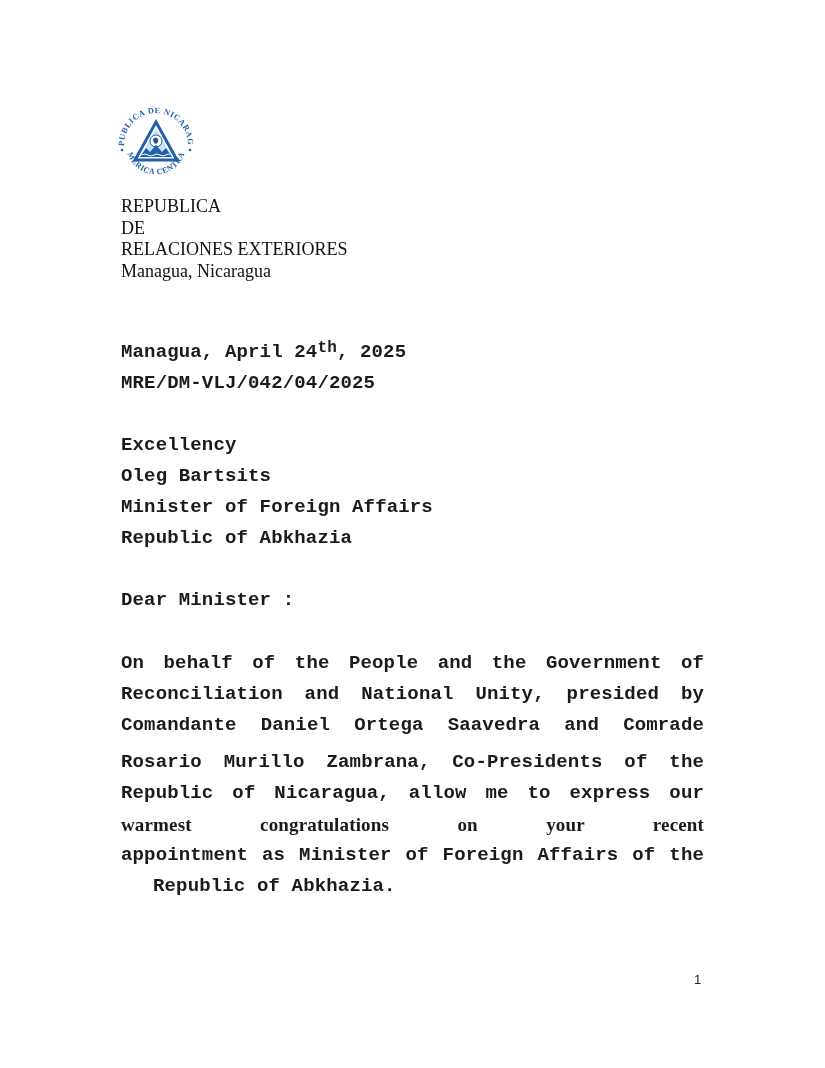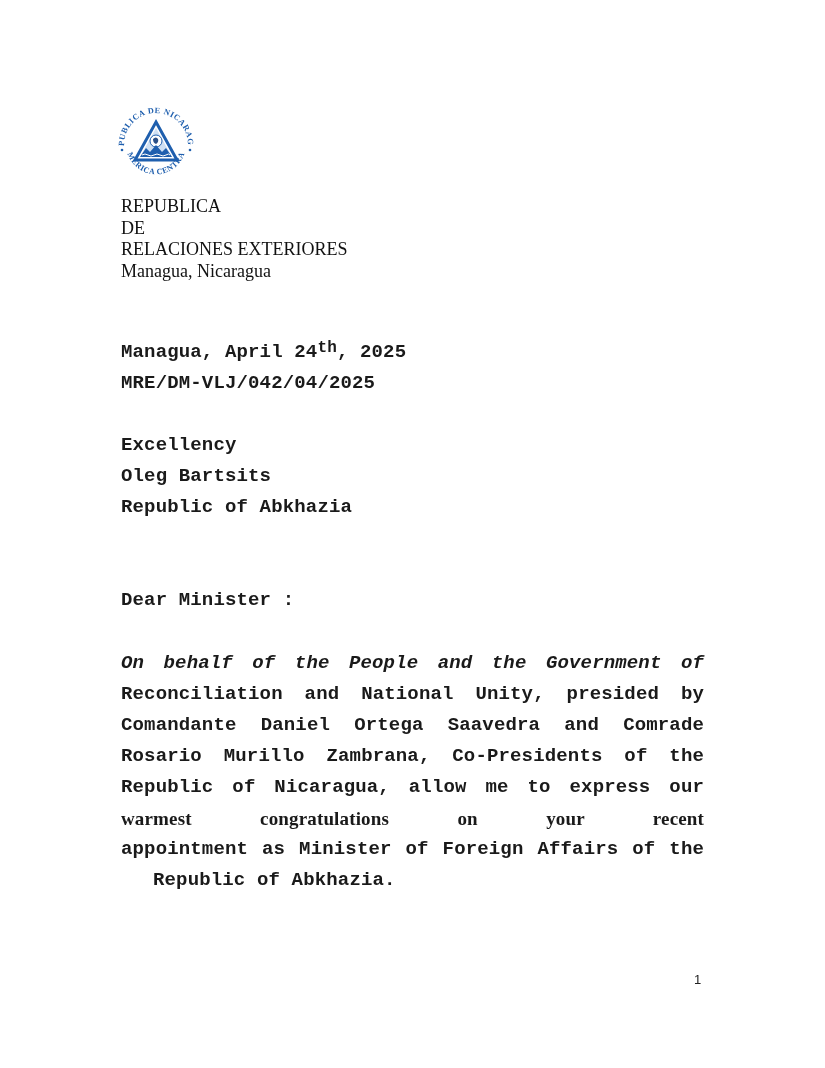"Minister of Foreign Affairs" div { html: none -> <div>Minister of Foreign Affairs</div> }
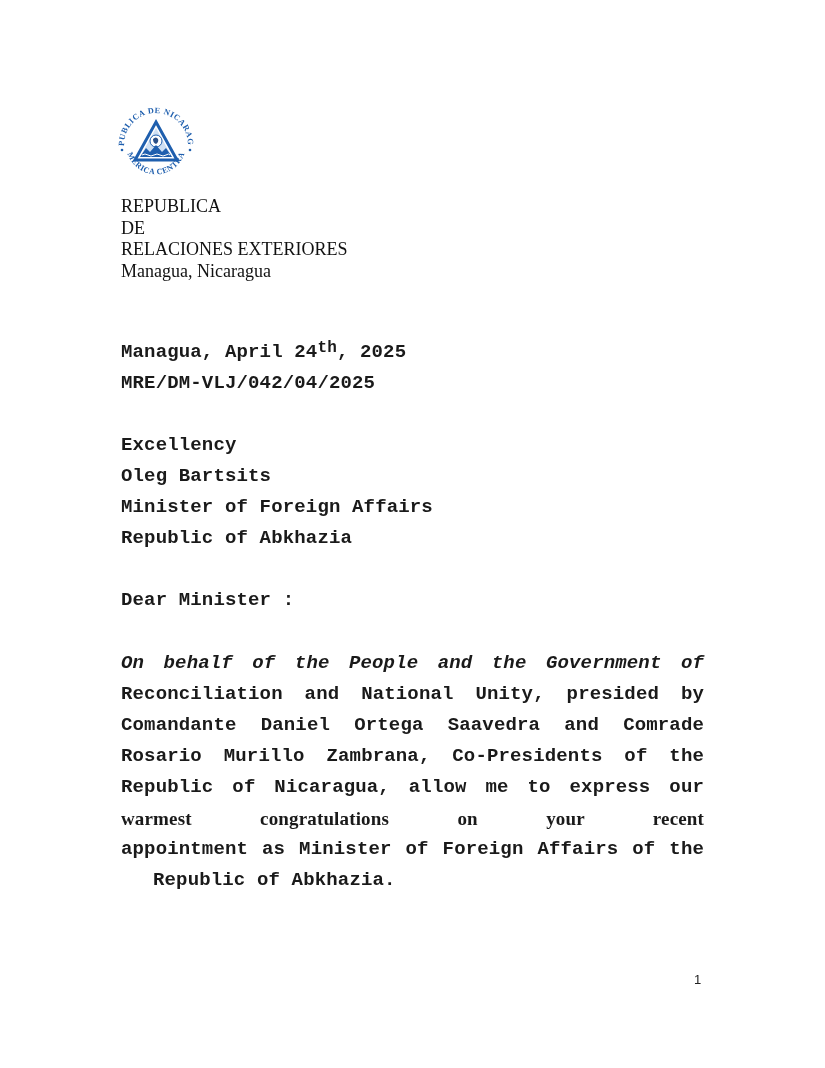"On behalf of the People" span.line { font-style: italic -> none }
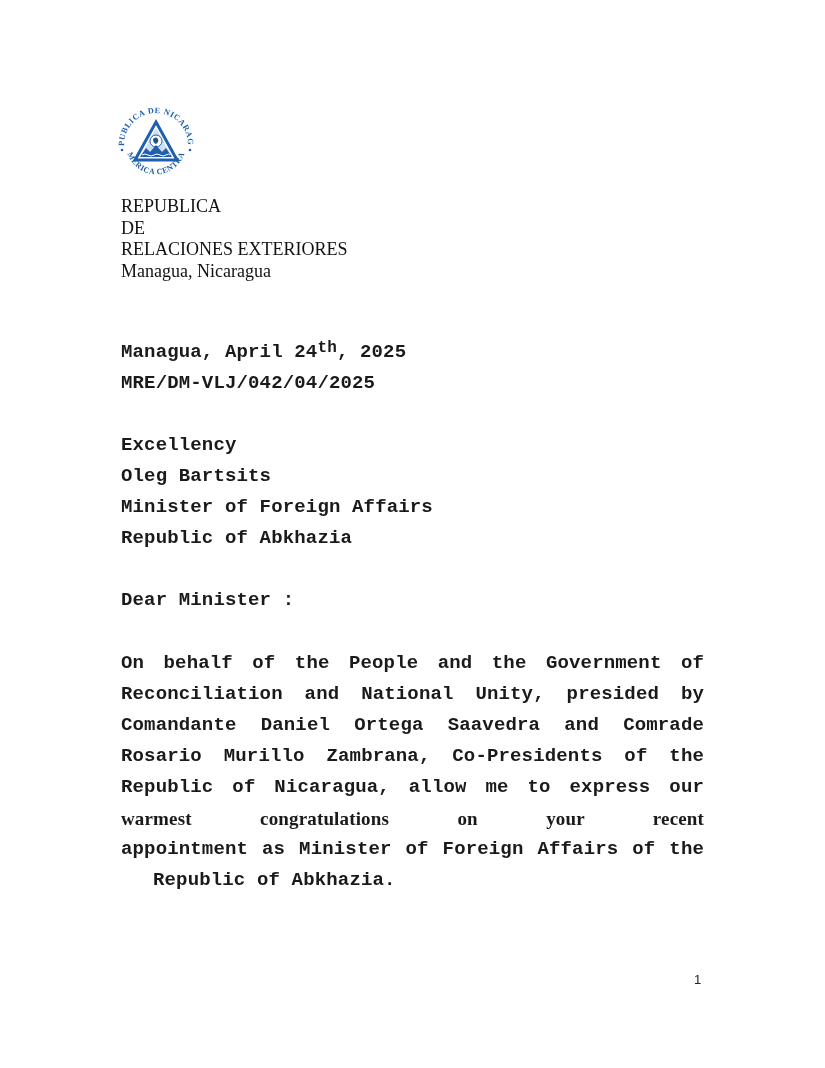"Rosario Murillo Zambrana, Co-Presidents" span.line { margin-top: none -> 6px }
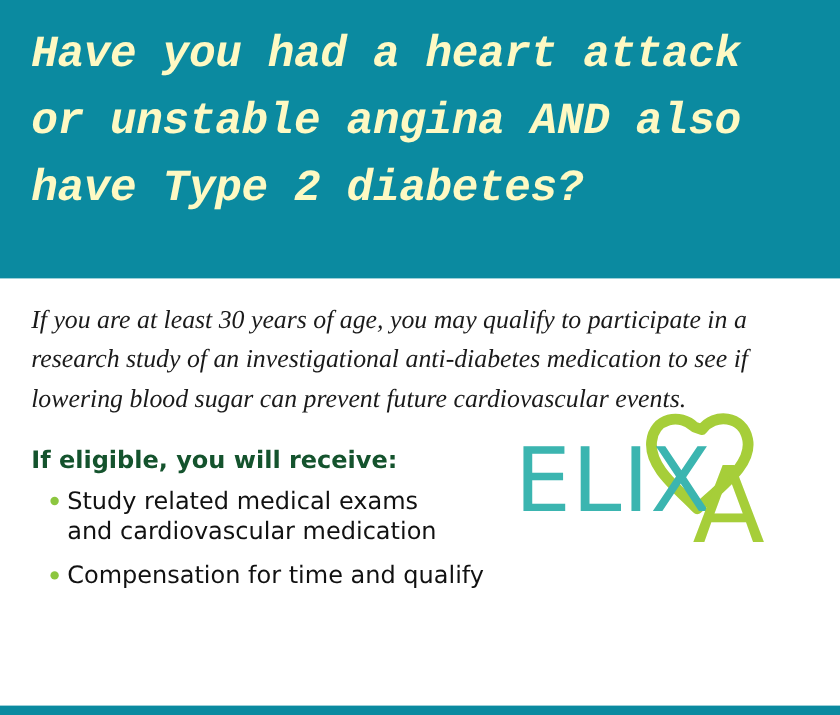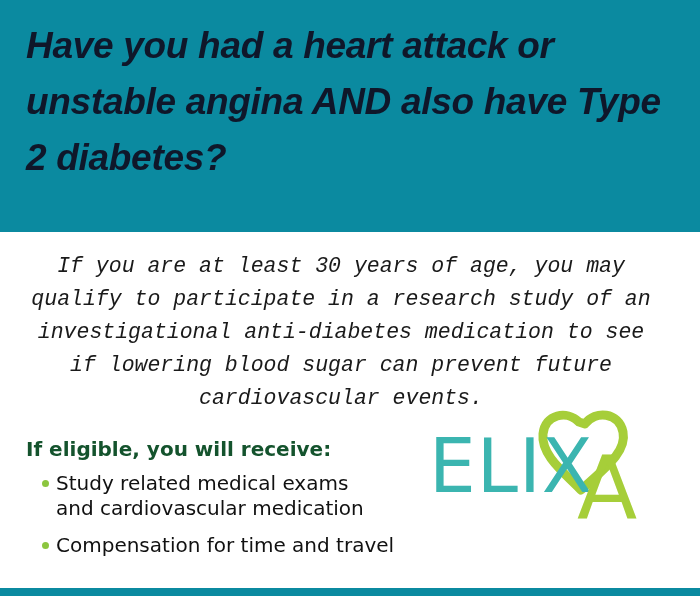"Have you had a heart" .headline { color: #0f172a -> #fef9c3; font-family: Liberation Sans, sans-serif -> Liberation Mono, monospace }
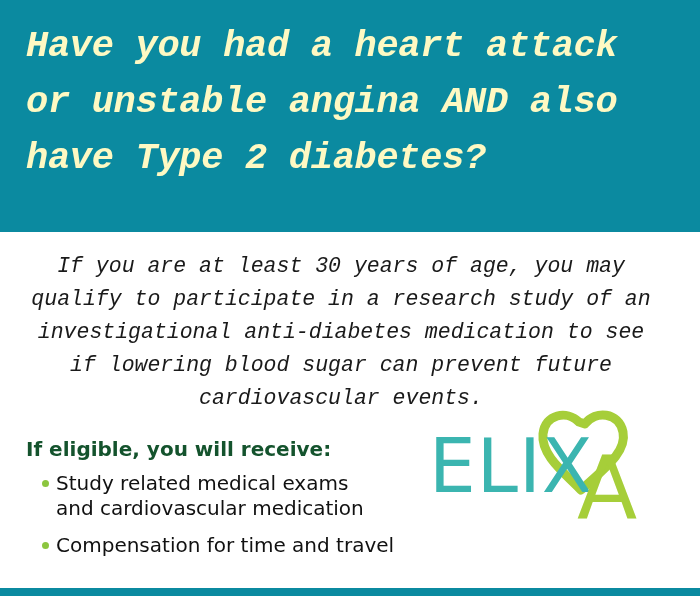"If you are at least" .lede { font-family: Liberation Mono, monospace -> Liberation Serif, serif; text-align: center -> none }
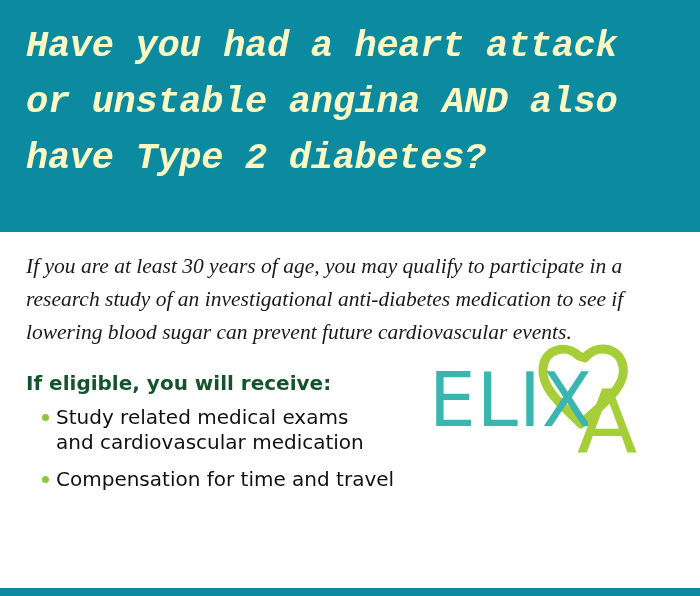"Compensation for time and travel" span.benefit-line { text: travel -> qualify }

What you should do:
Keep each line of the records exactly as it is while transcribing them, but leave the images behind.

Written solution:
"Minister of Foreign Affairs" div { html: none -> <div>Minister of Foreign Affairs</div> }
"On behalf of the People" span.line { font-style: italic -> none }
"Rosario Murillo Zambrana, Co-Presidents" span.line { margin-top: none -> 6px }
"Have you had a heart" .headline { color: #0f172a -> #fef9c3; font-family: Liberation Sans, sans-serif -> Liberation Mono, monospace }
"If you are at least" .lede { font-family: Liberation Mono, monospace -> Liberation Serif, serif; text-align: center -> none }
"Compensation for time and travel" span.benefit-line { text: travel -> qualify }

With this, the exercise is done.